6 Siwy. 451.) Statutes discriminating in the remedies under the law against non-residents are void. (Pearson v. Portland, 69 Me. 278.) Whenever the law operates alike upon all persons and property similarly situated, equal protection cannot be said to be denied. (Walston v. Nevins, 128 U. S. 578.) State legislation simply forbidding a defendant to challenge the validity of service upon him, and which does not restrain him from protecting his property and rights, is not forbidden by this amendment. (Kauffman v. Wooten, 138 U. S. 285.) A statute providing for a more severe punishment of ex-convicts for the same offenses than of those not heretofore convicted does not deny to any person the equal protection of the laws. (Re Boggs, 45 Fed. Rep. 475.) This constitutional provision applies to_corporations. (Snta Clara County v. Southern Pac. R. R. Co., 118 U. S. 394.)

Due process of law; what is.-Due process of law simply requires that a person should be brought into court and have an opportunity to prove any fact for his protection. (People v. Essex County, 70 N. Y. 229; Ulman v.

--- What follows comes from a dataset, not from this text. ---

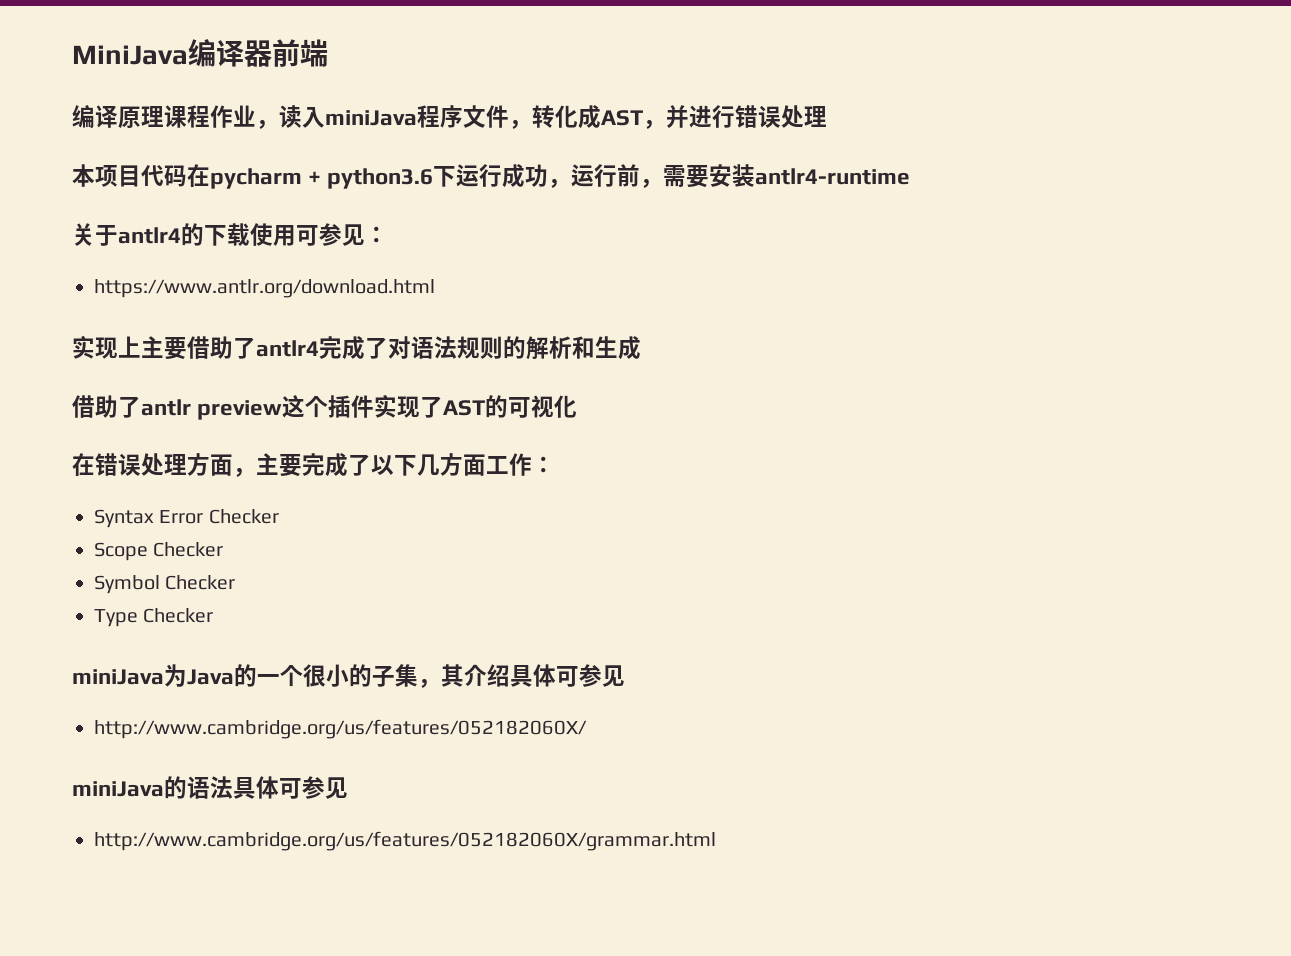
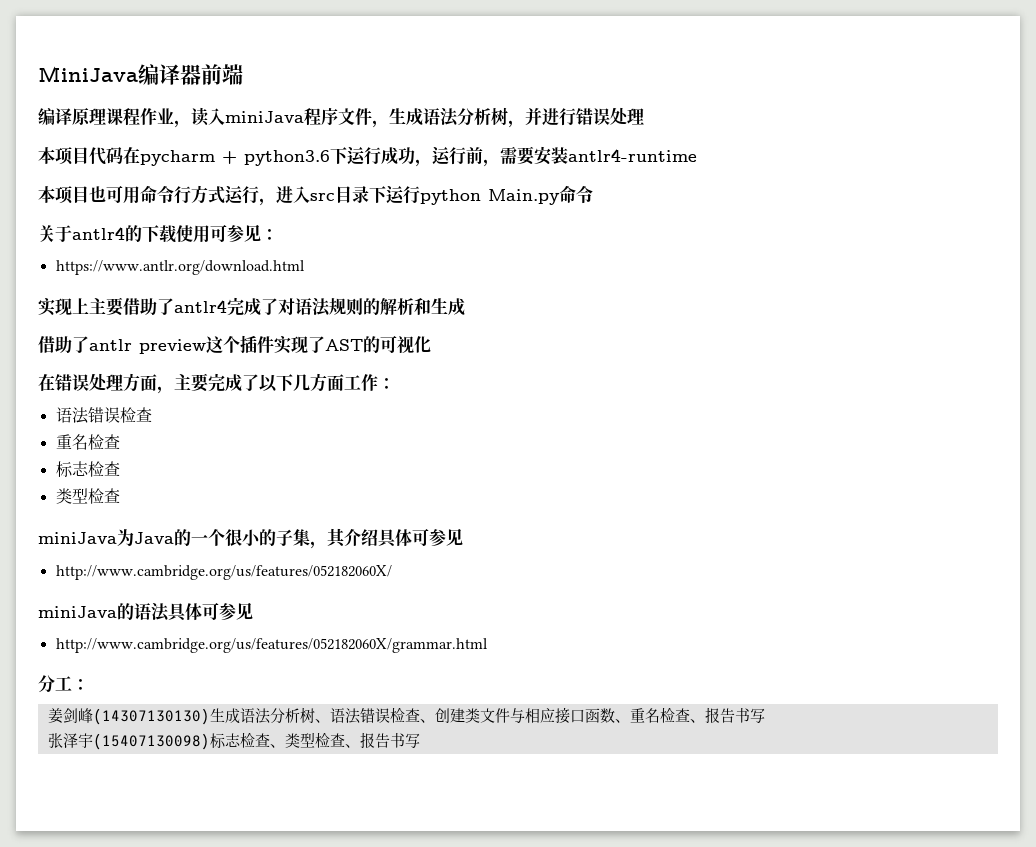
[532,105,643,129] 转化成AST -> [389,107,508,127] 生成语法分析树
(911, 176) none -> [38,185,593,206] // 本项目也可用命令行方式运行，进入src目录下运行python Main.py命令
[94,509,279,528] [94,542,224,561] [94,575,236,594] [94,608,214,627] Syntax Error Checker // Scope Checker // Symbol Checker // Type Checker -> [55,407,152,424] [55,434,120,450] [55,461,120,478] [55,488,120,504] 语法错误检查 // 重名检查 // 标志检查 // 类型检查
(716, 841) none -> [38,675,89,693] [47,707,765,725] [47,732,420,750] // 分工： // 姜剑峰(14307130130)生成语法分析树、语法错误检查、创建类文件与相应接口函数、重名检查、报告书写 // 张泽宇(15407130098)标志检查、类型检查、报告书写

Baltimore, 72 Md. 57, 609.) It is such an exertion of the powers of government as the settled maxims of the law permit and sanction, and under such safeguards for protection of individual rights as these maxims prescribe, and is identical with "due course of law," (Beyman v. Black, 47 Tex. 558; State v. Ashley, 1 Ark. 513; Ex parte Ah Fook, 49 Cal. 402; Bertholf v. O'Reilly, 74 N. Y. 509.) It means the regular course of administration of the law through courts of justice by timely and regular proceedings to judgment and execution, according to the existing forms of the law. (Dwight v. Williams, 4 McLean, 586; Murray v. Hoboken Land & Imp. Co., 18 How. 272; Rees v. Watertown, 19 Wall. 122; Wilkinson v. Leland, 2 Peters 658; Osborn v. Nicholson, 13 Wall. 662; Baker v. Kelley, 11 Minn. 48); State v. Becht, 23 Minn. 413; Parsons v. Russell, 11 Mich. 113, Taylor v. Porter, 4 Hill, 146; Westervelt v. Gregg, 12 N. Y. 202; Re Meador, 1 Abb. U. S. 331; Wynehamer v. People, 13 N. Y. 393; Hoke v. Henderson, 4 Dev. L. 15; Norman v. Heist, 5 Watts & S. 171; James v. Reynolds, 2 Tex. 1; Newcomb v. Smith, 1 Wis. 71; Rowan v.